■ Exercise directions ■
Leave out the pictures and output exactly the lines below from the one with "SAMSUNG GALAXY A07" down to the one with "Burzum BURZUM - 'Filosofem'", both of them included.

■ ■ ■ ■ ■ ■ ■

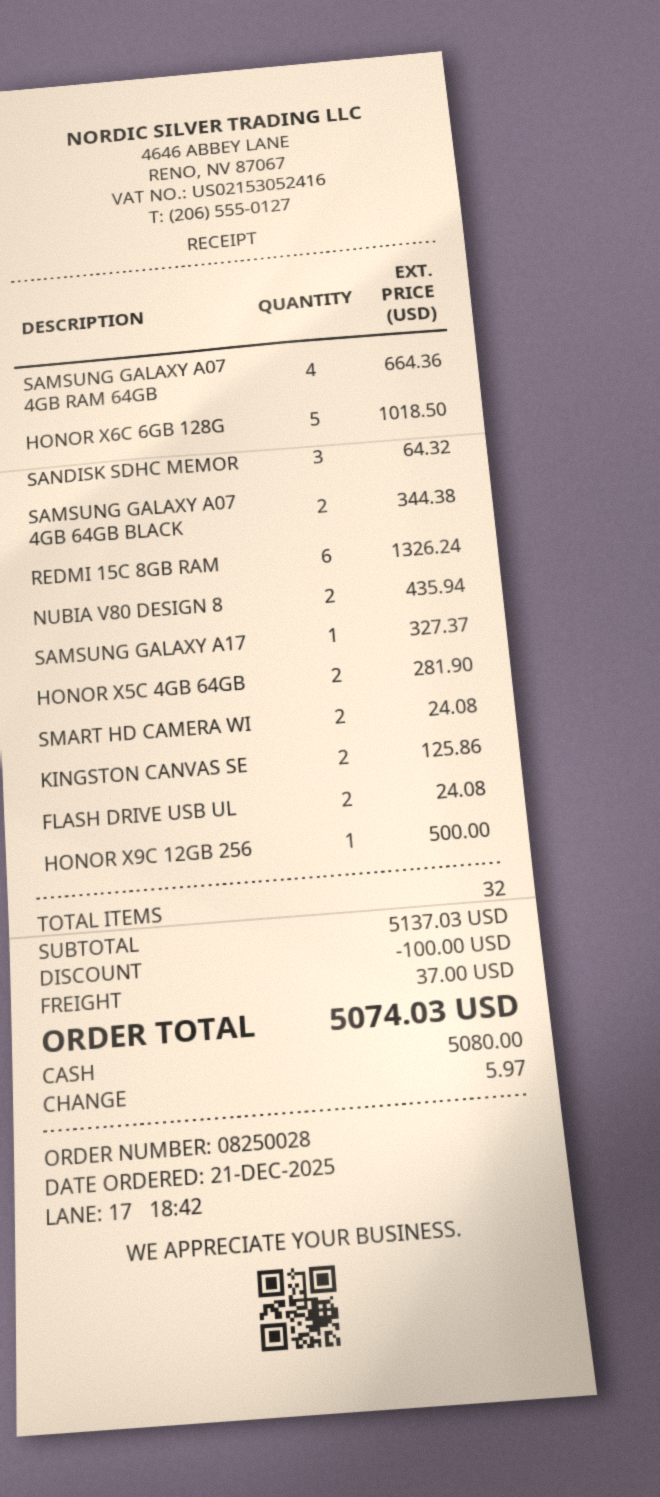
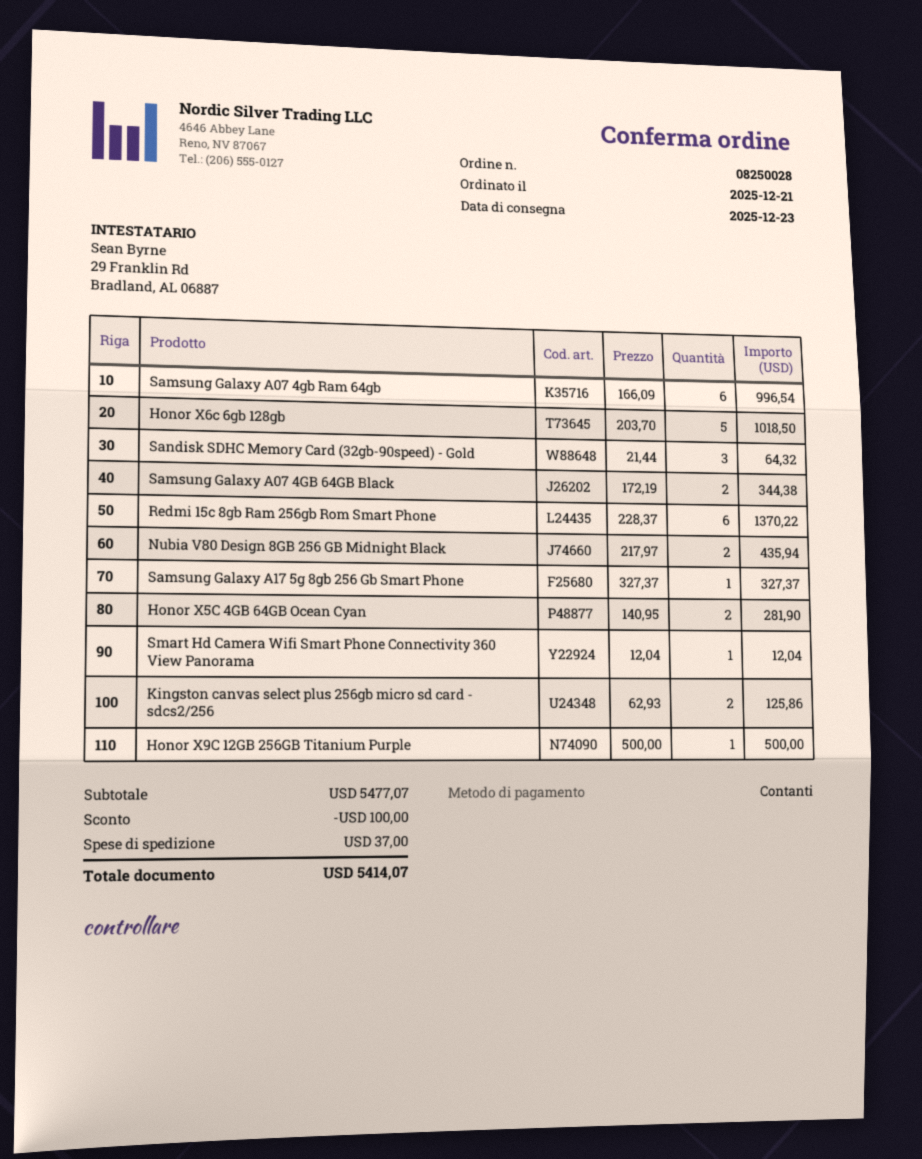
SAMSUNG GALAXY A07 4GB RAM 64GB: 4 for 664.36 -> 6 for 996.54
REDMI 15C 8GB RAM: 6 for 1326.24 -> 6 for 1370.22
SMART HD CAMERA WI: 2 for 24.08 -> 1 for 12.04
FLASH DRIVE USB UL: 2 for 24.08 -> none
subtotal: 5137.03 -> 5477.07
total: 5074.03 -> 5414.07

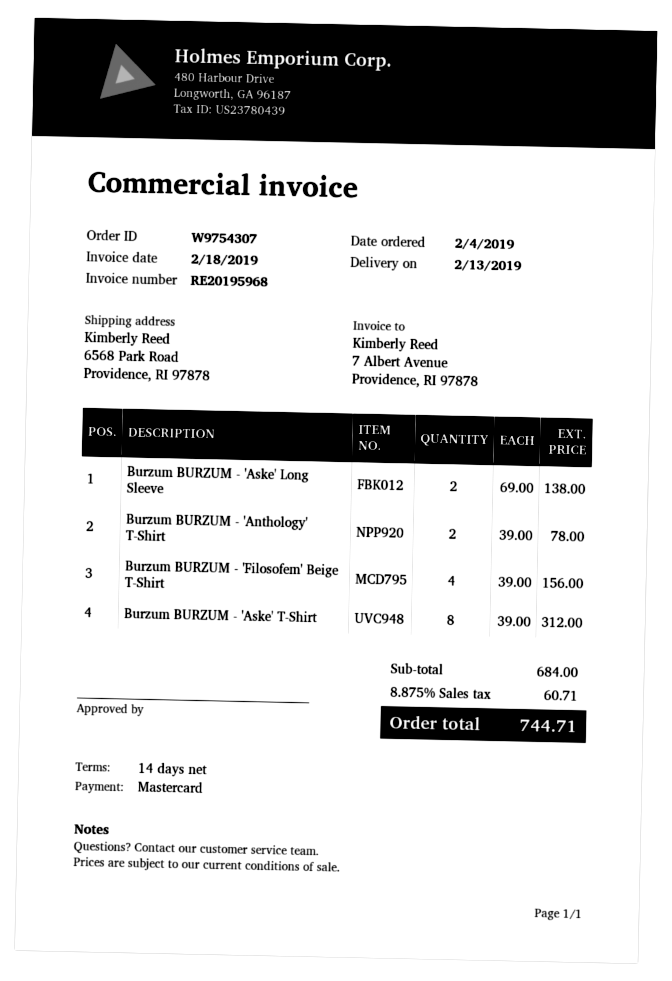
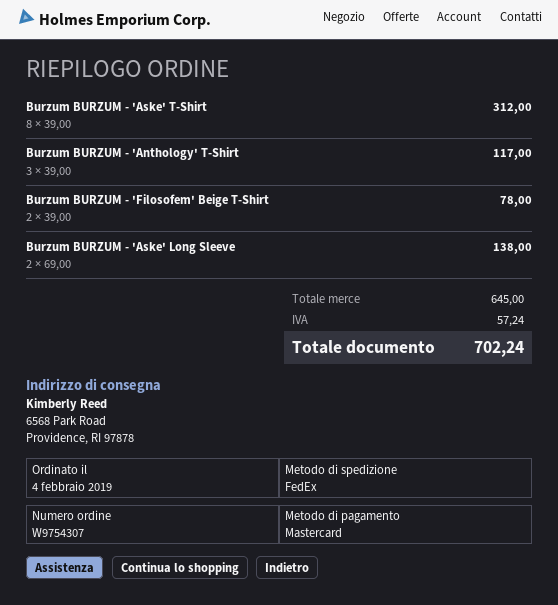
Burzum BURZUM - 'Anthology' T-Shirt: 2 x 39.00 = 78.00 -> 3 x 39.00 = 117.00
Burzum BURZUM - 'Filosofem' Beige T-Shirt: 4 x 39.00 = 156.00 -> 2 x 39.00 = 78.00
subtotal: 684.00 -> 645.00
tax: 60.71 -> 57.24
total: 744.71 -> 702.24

■ ■ ■ ■ ■ ■ ■

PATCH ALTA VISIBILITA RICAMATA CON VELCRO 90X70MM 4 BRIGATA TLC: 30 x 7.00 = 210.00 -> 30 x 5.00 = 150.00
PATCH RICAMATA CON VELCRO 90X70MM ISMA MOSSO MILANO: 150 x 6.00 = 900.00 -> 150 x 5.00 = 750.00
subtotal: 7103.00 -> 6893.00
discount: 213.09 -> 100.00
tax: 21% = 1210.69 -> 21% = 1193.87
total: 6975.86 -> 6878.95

■ ■ ■ ■ ■ ■ ■

■ Answer to this exercise ■
SAMSUNG GALAXY A07 4GB RAM 64GB: 4 for 664.36 -> 6 for 996.54
REDMI 15C 8GB RAM: 6 for 1326.24 -> 6 for 1370.22
SMART HD CAMERA WI: 2 for 24.08 -> 1 for 12.04
FLASH DRIVE USB UL: 2 for 24.08 -> none
subtotal: 5137.03 -> 5477.07
total: 5074.03 -> 5414.07

Burzum BURZUM - 'Anthology' T-Shirt: 2 x 39.00 = 78.00 -> 3 x 39.00 = 117.00
Burzum BURZUM - 'Filosofem' Beige T-Shirt: 4 x 39.00 = 156.00 -> 2 x 39.00 = 78.00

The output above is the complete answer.